__DESCRIPTION OF THE TASK__
Return the following from the records below: each line, word for word, starting with the line that contains "position: absolute; left: 24px;" and going on through the line that contains "#0f172a; font-size: 12.3px;", with nothing outside that range.

▼

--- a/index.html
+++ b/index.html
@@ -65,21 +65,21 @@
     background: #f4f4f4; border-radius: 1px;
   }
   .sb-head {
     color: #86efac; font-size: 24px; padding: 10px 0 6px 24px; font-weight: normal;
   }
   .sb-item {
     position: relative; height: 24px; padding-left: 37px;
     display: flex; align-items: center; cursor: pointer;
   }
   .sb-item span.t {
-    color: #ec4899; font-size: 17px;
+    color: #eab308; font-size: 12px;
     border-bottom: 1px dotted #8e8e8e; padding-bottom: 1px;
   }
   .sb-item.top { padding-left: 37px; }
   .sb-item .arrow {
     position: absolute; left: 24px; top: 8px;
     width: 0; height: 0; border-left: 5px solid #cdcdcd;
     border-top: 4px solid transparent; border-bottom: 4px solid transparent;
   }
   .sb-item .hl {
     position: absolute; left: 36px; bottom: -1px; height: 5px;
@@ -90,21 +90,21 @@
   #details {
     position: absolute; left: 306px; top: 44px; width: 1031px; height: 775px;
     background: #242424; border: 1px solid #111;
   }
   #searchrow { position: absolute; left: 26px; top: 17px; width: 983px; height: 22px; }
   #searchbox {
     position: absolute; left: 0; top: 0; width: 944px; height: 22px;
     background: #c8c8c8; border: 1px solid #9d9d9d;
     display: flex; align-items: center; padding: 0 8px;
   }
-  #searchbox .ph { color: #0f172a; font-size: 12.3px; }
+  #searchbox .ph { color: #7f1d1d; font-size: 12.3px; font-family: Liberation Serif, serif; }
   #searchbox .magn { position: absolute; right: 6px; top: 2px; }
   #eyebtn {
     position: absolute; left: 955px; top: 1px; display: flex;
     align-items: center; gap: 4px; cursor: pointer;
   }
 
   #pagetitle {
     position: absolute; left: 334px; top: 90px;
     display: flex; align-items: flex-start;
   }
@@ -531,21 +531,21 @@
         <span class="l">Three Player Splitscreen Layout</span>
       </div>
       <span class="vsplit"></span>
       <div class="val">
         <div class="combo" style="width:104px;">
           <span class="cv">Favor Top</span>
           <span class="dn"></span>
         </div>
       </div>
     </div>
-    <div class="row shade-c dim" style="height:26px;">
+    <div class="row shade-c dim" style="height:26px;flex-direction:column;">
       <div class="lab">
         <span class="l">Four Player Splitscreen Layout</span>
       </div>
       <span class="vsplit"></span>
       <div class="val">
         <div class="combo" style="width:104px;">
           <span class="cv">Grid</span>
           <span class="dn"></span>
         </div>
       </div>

▲

__RESPONSE BELOW__
     position: absolute; left: 24px; top: 8px;
     width: 0; height: 0; border-left: 5px solid #cdcdcd;
     border-top: 4px solid transparent; border-bottom: 4px solid transparent;
   }
   .sb-item .hl {
     position: absolute; left: 36px; bottom: -1px; height: 5px;
@@ -90,21 +90,21 @@
   #details {
     position: absolute; left: 306px; top: 44px; width: 1031px; height: 775px;
     background: #242424; border: 1px solid #111;
   }
   #searchrow { position: absolute; left: 26px; top: 17px; width: 983px; height: 22px; }
   #searchbox {
     position: absolute; left: 0; top: 0; width: 944px; height: 22px;
     background: #c8c8c8; border: 1px solid #9d9d9d;
     display: flex; align-items: center; padding: 0 8px;
   }
-  #searchbox .ph { color: #0f172a; font-size: 12.3px; }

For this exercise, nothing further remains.